We proved this earlier today using linearity of expectations. See Section 22.2.1.
A Subsample Mean is Conditionally Unbiased
Claim. When we sample with replacement, a subsample mean is a conditionally unbiased estimator of the corresponding subpopulation mean as long as there’s at least one person with \(W_i=1\) \[ \mathop{\mathrm{E}}[\hat\mu(1) \mid W_1 \ldots W_n] = \mu(1) \quad \text{ if } \quad \sum_{i=1}^{n} 1_{=1}(W_i) > 0. \]
Differences in Subsample Means
Claim. A difference in subsample means is conditionally unbiased for the corresponding difference in subpopulation means as long as there sample includes at least one person in each group.

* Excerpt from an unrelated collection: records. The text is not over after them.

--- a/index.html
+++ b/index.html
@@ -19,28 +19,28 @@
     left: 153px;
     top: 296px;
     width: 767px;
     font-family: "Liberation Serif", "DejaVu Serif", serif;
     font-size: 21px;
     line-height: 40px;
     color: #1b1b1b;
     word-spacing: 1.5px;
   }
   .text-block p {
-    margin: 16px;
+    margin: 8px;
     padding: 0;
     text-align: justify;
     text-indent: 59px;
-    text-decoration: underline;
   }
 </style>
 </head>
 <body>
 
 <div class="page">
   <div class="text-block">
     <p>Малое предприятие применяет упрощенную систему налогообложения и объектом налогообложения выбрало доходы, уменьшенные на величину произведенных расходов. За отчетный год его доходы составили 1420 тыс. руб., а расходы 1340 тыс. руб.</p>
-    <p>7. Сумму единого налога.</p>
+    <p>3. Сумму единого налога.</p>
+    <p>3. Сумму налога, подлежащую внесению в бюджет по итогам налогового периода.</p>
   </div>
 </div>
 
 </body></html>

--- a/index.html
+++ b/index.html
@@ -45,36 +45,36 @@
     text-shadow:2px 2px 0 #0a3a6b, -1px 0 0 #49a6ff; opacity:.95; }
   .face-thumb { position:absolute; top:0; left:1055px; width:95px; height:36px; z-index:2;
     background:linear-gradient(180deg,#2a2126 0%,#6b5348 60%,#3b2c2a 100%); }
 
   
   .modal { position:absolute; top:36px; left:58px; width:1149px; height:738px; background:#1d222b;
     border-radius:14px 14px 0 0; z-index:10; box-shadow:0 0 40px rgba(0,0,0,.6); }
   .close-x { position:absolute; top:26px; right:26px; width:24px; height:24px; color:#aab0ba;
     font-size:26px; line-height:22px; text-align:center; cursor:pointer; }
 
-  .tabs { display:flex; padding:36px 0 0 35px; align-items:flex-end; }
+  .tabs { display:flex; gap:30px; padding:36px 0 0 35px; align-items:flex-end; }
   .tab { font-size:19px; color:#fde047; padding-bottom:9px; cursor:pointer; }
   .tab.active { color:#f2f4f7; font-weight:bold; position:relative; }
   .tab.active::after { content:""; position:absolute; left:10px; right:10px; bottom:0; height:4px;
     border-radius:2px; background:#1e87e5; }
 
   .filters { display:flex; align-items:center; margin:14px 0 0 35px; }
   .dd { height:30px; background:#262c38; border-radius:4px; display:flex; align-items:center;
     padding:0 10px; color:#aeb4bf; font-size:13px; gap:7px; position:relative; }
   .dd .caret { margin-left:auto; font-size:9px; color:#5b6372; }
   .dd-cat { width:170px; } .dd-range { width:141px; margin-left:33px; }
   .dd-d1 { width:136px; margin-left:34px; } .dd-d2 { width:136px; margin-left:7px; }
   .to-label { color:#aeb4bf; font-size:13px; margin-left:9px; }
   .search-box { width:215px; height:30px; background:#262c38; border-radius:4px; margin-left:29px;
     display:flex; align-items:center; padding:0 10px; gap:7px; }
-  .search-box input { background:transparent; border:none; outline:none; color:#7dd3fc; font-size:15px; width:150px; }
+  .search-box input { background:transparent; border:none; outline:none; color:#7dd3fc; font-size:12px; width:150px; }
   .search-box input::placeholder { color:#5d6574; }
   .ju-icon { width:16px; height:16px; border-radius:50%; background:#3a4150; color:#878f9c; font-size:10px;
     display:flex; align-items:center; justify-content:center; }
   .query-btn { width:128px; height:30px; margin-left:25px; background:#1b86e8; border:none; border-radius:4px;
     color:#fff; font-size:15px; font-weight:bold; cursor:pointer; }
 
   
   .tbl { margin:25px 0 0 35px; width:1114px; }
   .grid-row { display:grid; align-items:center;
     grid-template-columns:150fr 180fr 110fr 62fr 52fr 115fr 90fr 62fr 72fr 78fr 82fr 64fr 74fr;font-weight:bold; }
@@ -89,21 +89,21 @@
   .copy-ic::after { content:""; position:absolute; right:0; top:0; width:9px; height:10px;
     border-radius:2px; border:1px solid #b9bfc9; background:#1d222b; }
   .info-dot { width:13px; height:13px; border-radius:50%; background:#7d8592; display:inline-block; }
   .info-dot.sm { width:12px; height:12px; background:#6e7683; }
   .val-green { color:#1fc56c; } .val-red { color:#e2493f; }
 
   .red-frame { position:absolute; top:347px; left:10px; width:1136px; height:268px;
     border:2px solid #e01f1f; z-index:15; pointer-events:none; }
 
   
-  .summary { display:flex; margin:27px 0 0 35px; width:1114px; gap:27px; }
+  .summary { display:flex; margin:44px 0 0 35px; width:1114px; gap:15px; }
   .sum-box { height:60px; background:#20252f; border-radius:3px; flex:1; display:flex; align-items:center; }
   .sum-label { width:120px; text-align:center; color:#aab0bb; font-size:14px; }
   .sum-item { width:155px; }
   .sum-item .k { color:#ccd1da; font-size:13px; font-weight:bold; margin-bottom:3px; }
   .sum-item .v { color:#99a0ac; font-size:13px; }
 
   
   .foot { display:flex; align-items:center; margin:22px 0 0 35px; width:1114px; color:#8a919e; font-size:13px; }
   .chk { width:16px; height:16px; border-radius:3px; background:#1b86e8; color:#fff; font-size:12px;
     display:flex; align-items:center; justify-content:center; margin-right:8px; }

\[ \mathop{\mathrm{E}}[\hat\mu(1) - \hat\mu(0) \mid W_1 \ldots W_n] = \mu(1) - \mu(0) \quad \text{ if } \quad \sum_{i=1}^{n} 1_{=1}(W_i) > 0 \ \text{ and } \ \sum_{i=1}^{n} 1_{=0}(W_i) > 0. \]
Why?
This follows from the linearity of expectations and conditional unbiasedness of the subsample means.
\[ \mathop{\mathrm{E}}[\hat\mu(1) - \hat\mu(0) \mid W_1 \ldots W_n] = \mathop{\mathrm{E}}[\hat\mu(1) \mid W_1 \ldots W_n] - \mathop{\mathrm{E}}[\hat\mu(0) \mid W_1 \ldots W_n] = \mu(1) - \mu(0) \]
Conditional vs. Unconditional Unbiasedness
Conditional unbiasedness without the ‘if’ implies unconditional unbiasedness. That’s the law of iterated expectations.
\[ \mathop{\mathrm{E}}[\hat\mu(1)] = \mathop{\mathrm{E}}\qty[\mathop{\mathrm{E}}[\hat\mu(1) \mid W_1 \ldots W_n]] = \mathop{\mathrm{E}}[\mu(1)] = \mu(1) \qif \mathop{\mathrm{E}}[\hat\mu(1) \mid W_1 \ldots W_n] = \mu(1) \]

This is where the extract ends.